Yes of course. In C-ese it's outside the bounds of the object. As to

why is this UB?

It's UB purely to allow for optimizations. I doubt it will actually be exploited in this particular example, but it should be exploited in non-inlined code that does some bounds checking first (that is, if we hide x from the compiler). It might not be exploited in those examples either, but llvm is allowed to change that at any time.

There's some relevant discussion in this issue on the Unsafe Code Guidelines repo:

https://github.com/rust-lang/unsafe-code-guidelines/issues/134

If the slice is created with something like [T].split_at_mut() this pattern will lead to mutable aliases.

2 Likes

What if I never call split_at_mut?

I think this discussion is somewhat different, since I am not accessing the array from the first element, I am accessing the array from .as_ptr().

This is not outside of bounds, since the buffer has size 4.

This UB by the same principle as described here. If you create a raw pointer from a reference, that raw pointer may only access what the reference could have accessed. The reference &x[0..2] can't access the fourth element, so it is UB for the raw pointer you made from it to do so.

1 Like

As others have already stated, this is UB. If it wasn't, I imagine it'd be easy for someone to introduce unsoundness by using a pointer derived from a slice to access memory outside of that slice.

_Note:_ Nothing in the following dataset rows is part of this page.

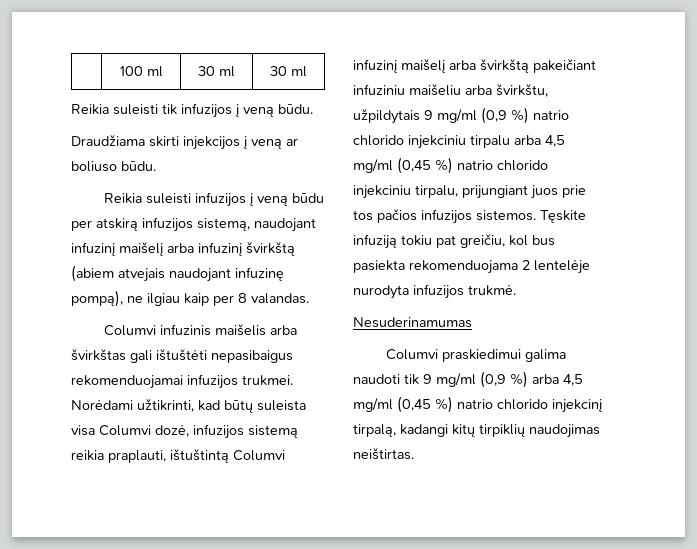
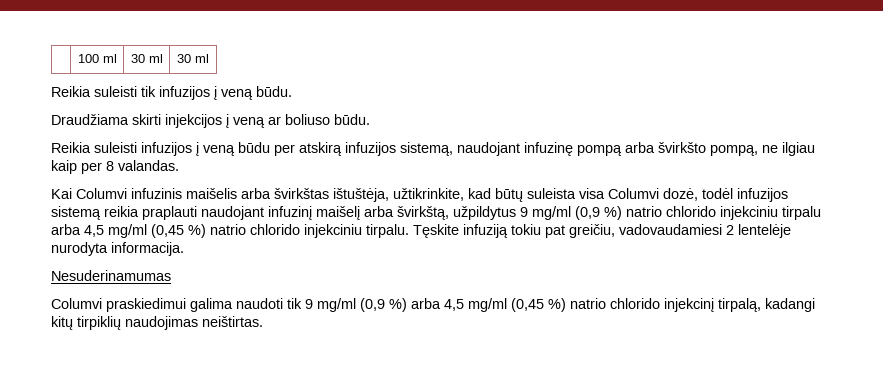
- Reikia suleisti infuzijos į veną būdu per atskirą infuzijos sistemą, naudojant infuzinį maišelį arba infuzinį švirkštą (abiem atvejais naudojant infuzinę pompą), ne ilgiau kaip per 8 valandas.
+ Reikia suleisti infuzijos į veną būdu per atskirą infuzijos sistemą, naudojant infuzinę pompą arba švirkšto pompą, ne ilgiau kaip per 8 valandas.
- Columvi infuzinis maišelis arba švirkštas gali ištuštėti nepasibaigus rekomenduojamai infuzijos trukmei. Norėdami užtikrinti, kad būtų suleista visa Columvi dozė, infuzijos sistemą reikia praplauti, ištuštintą Columvi infuzinį maišelį arba švirkštą pakeičiant infuziniu maišeliu arba švirkštu, užpildytais 9 mg/ml (0,9 %) natrio chlorido injekciniu tirpalu arba 4,5 mg/ml (0,45 %) natrio chlorido injekciniu tirpalu, prijungiant juos prie tos pačios infuzijos sistemos.
+ Kai Columvi infuzinis maišelis arba švirkštas ištuštėja, užtikrinkite, kad būtų suleista visa Columvi dozė, todėl infuzijos sistemą reikia praplauti naudojant infuzinį maišelį arba švirkštą, užpildytus 9 mg/ml (0,9 %) natrio chlorido injekciniu tirpalu arba 4,5 mg/ml (0,45 %) natrio chlorido injekciniu tirpalu.
- Tęskite infuziją tokiu pat greičiu, kol bus pasiekta rekomenduojama 2 lentelėje nurodyta infuzijos trukmė.
+ Tęskite infuziją tokiu pat greičiu, vadovaudamiesi 2 lentelėje nurodyta informacija.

This feels quite similar to the issue in C where it is undefined behaviour to access memory outside an allocation using pointer arithmetic, even if that memory is actually allocated and perfectly usable... The problem comes because the compiler assumes that each allocation is unique and adjusts its pointer aliasing assumptions correspondingly. If a rogue pointer were to access memory other than the region expected by the compiler, you could introduce memory issues because the compiler made code transformations and optimisations assuming they'd be impossible for other code to observe.

2 Likes

So does this also mean that flexible structures aren't supported for FFI? That is, where the last type in a structure is an array with length 1, but the real length is stored elsewhere. For example:

#[repr(C)]
struct Foo {
    length: usize,
    data: [u8; 1],
}
impl Foo {
    fn data(&self) -> &[u8] {
        unsafe {
            slice::from_raw_parts(self.data.as_ptr(), self.length)
        }
    }
}

That example can only be made safely with raw pointers. The compiler knows that Foo::data type is [u8; 1], and it will generate code under this specific assumption. Creating slices outside of this range will lead to UB.

3 Likes

They are, but you must be very careful with the Rust references used while handling these data structures:

#[repr(C)]
pub
struct Foo<Data> {
    length: usize,
    data: Data,
}

impl<const N: usize> Foo<[u8; N]> {
    pub
    fn new (data: [u8; N])
      -> Self
    {
        Self { length: N, data }
    }

    pub
    fn unsize (self: &'_ Foo<[u8; N]>)
      -> MyRef<'_, Foo<Erased>>
    {
        assert_eq!(self.length, N);
        unsafe {
            MyRef::from_ptr(ptr::NonNull::from(self).cast())
        }
    }
}
impl Foo<Erased> {
    pub
    fn data<'__> (self: MyRef<'__, Self>)
      -> &'__ [u8]
    {
        unsafe {
            let length = self.length;
            let at_data: *const u8 =
                self.ptr().as_ptr()
                    .cast::<u8>()
                    .add(mem::size_of::<usize>())
                    // plus pad to alignment (nothing here because u8)
            ;
            slice::from_raw_parts(at_data, length)
        }
    }
}
  • Playground (I have used a few nightly features for the sake of ergonomics, but nothing paramount)

  • the key is that MyRef<'_, T> has different semantics than &'_ T, since it is made of a pointer that can hold more "provenance" than just the T (in this case the pointer originates from unsize)

3 Likes

This topic was automatically closed 90 days after the last reply. New replies are no longer allowed.